Mar 14, 2011, 9:00 AM EST

Extra 2%

You gotta love it when someone messes up an accepted narrative.  And there hasn’t been a narrative in Major League Baseball over the past several years that has been more widely accepted than “The Yankees and Red Sox have an unfair advantage.”  And, sure, structurally-speaking they do. They’re richer than Croesus and are run by the smartest men in the game.

And for two of the past three years they’ve been beat by the Tampa Bay Rays for the division crown. What gives?

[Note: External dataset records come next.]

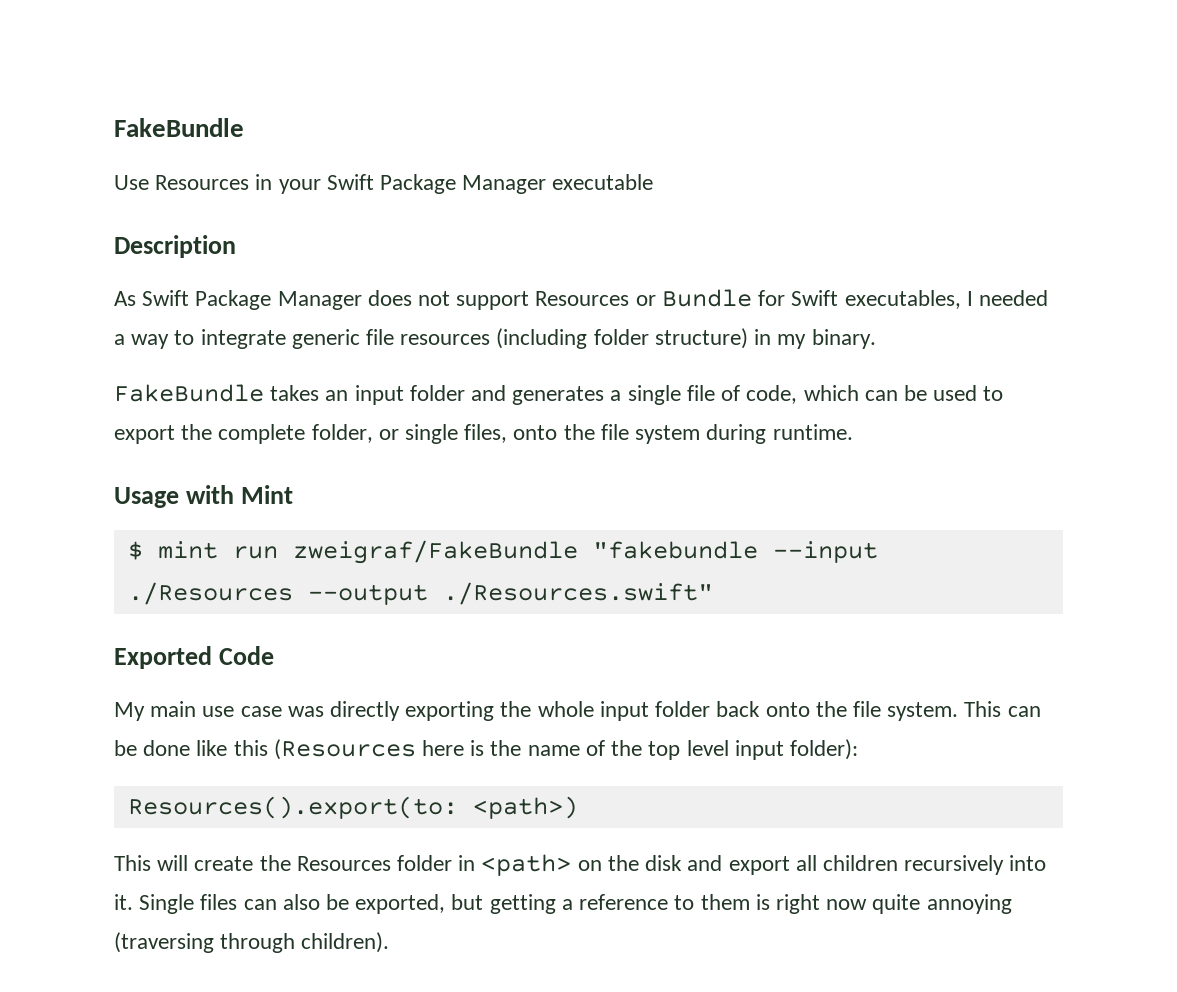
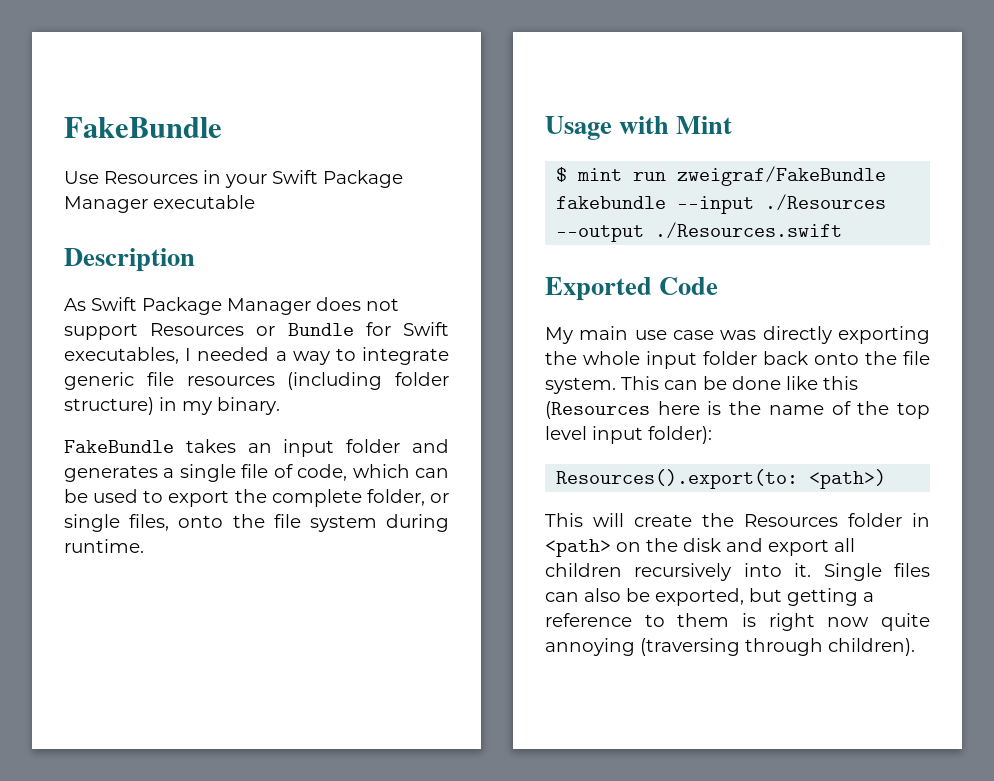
[592,541,758,559] "fakebundle -> [556,196,667,209] fakebundle
[442,582,713,605] ./Resources.swift" -> [655,222,843,239] ./Resources.swift

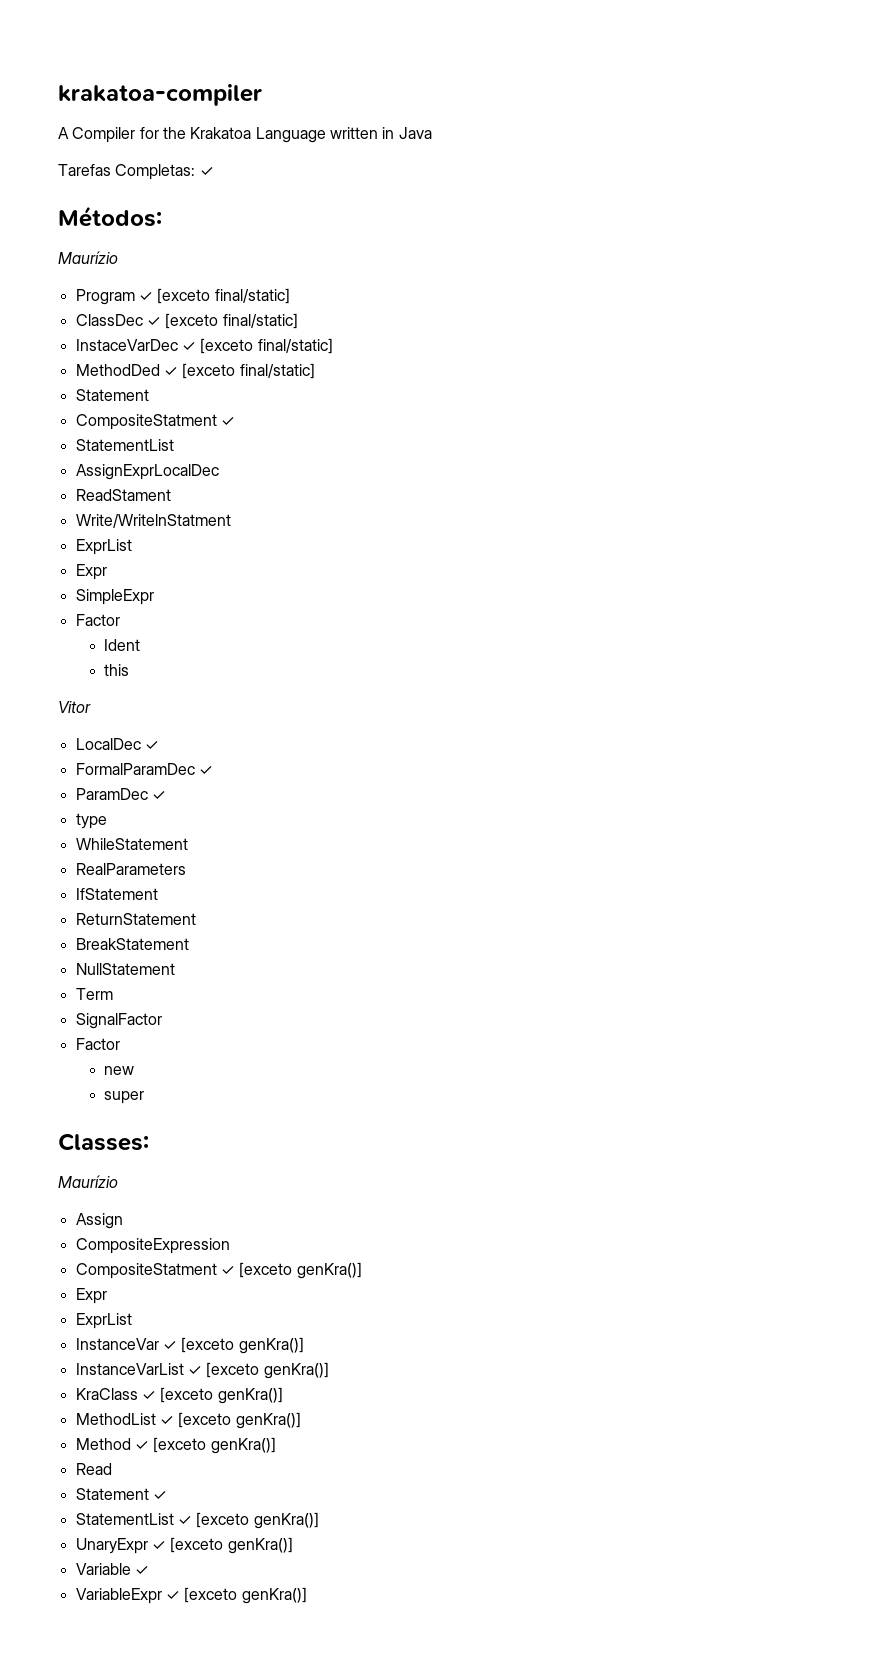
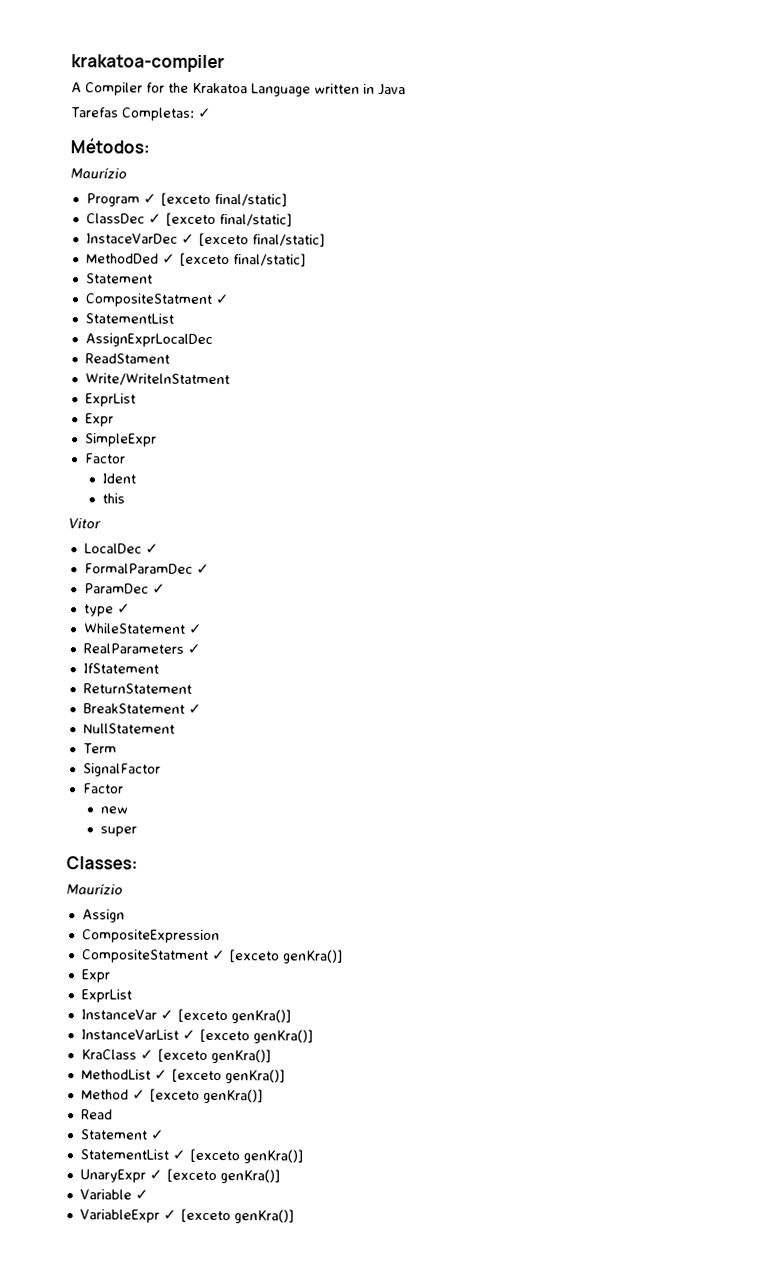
(107, 821) none -> [116,603,131,614] ✓
(188, 844) none -> [187,623,203,634] ✓
(186, 869) none -> [186,643,201,654] ✓
(189, 944) none -> [187,703,202,714] ✓

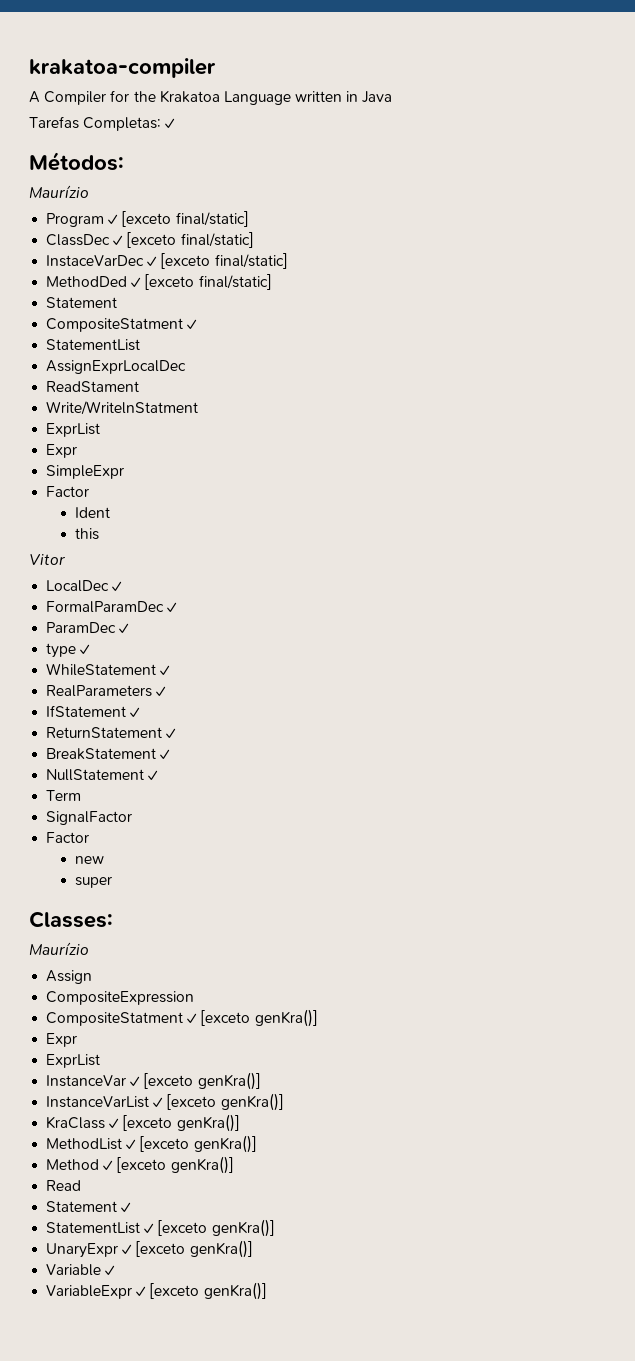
(159, 668) none -> [130,707,141,718] ✓
(192, 688) none -> [166,728,177,739] ✓
(175, 728) none -> [148,770,159,781] ✓

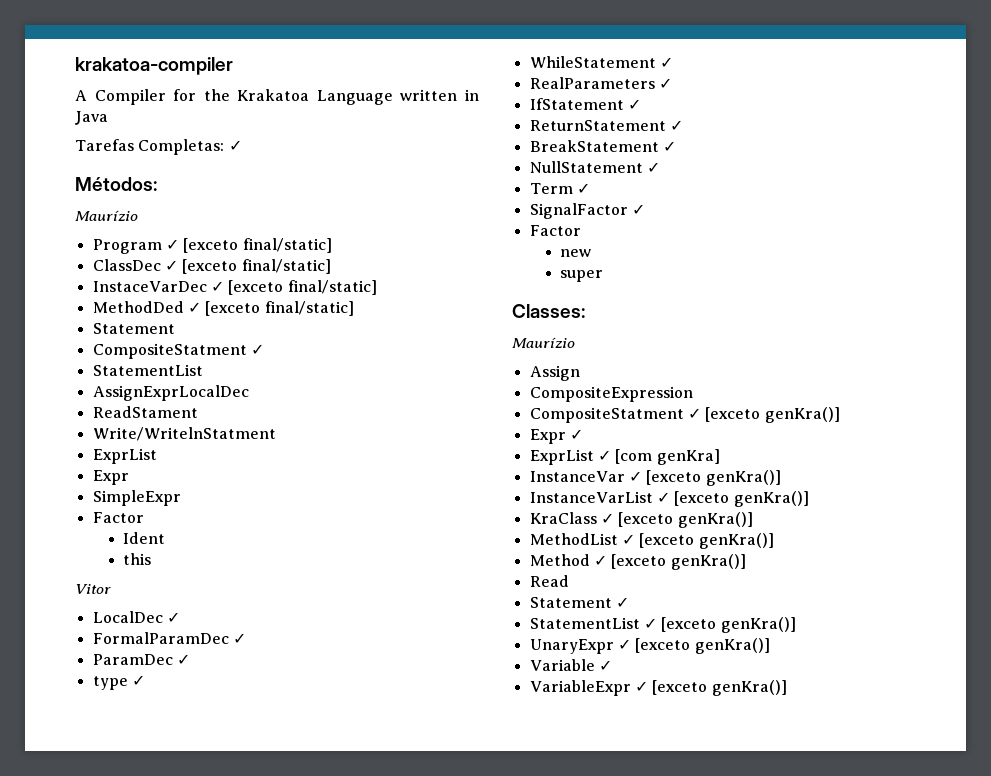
(82, 795) none -> [576,183,590,194] ✓
(133, 818) none -> [631,204,645,215] ✓
[46,1054,101,1068] // ExprList -> [569,429,583,440] [529,449,720,465] ✓ // ExprList ✓ [com genKra]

The answer to that question is the major draw to Jonah Keri’s excellent new book The Extra 2%: How Wall Street Strategies Took a Major League Baseball Team from Worst to First.  He covers more ground than that, of course, and we’ll get to that in a minute, but really, no one would read a book about how the Yankees exploited all of the resources at their disposal to win. Er, to continue winning.  Keri’s book is about solving what may be the biggest problem in baseball: how to compete on an inherently unlevel playing field.

And there are no easy answers. This is not Moneyball. It’s not about some would-be genius figure thinking circles around the competition through some breakthrough involving esoteric baseball concepts. It’s about how a couple of former Goldman Sachs colleagues — team owner Stuart Sternberg and president Matthew Silverman — and their friend — former private equity whiz and current Rays GM Andrew Friedman — simply worked harder and smarter in incremental ways. How they have literally applied that “extra 2%” to every move they’ve made in order to grab whatever advantage they can.

And despite the investment banking background of the principals and the phrase “Wall Street Strategies” in the title, this isn’t a book about deceptively simple business theories and it’s not the kind of book that consultants will hand out at seminars in which they peddle the latest in management trends. Which may kind of suck for Keri because there’s a lot of money to be made in that racket, but it’s great for baseball fans because its lack of gimmickry is what makes The Extra 2% the best, most fulfilling look at what it takes to run a successful baseball team I have ever read.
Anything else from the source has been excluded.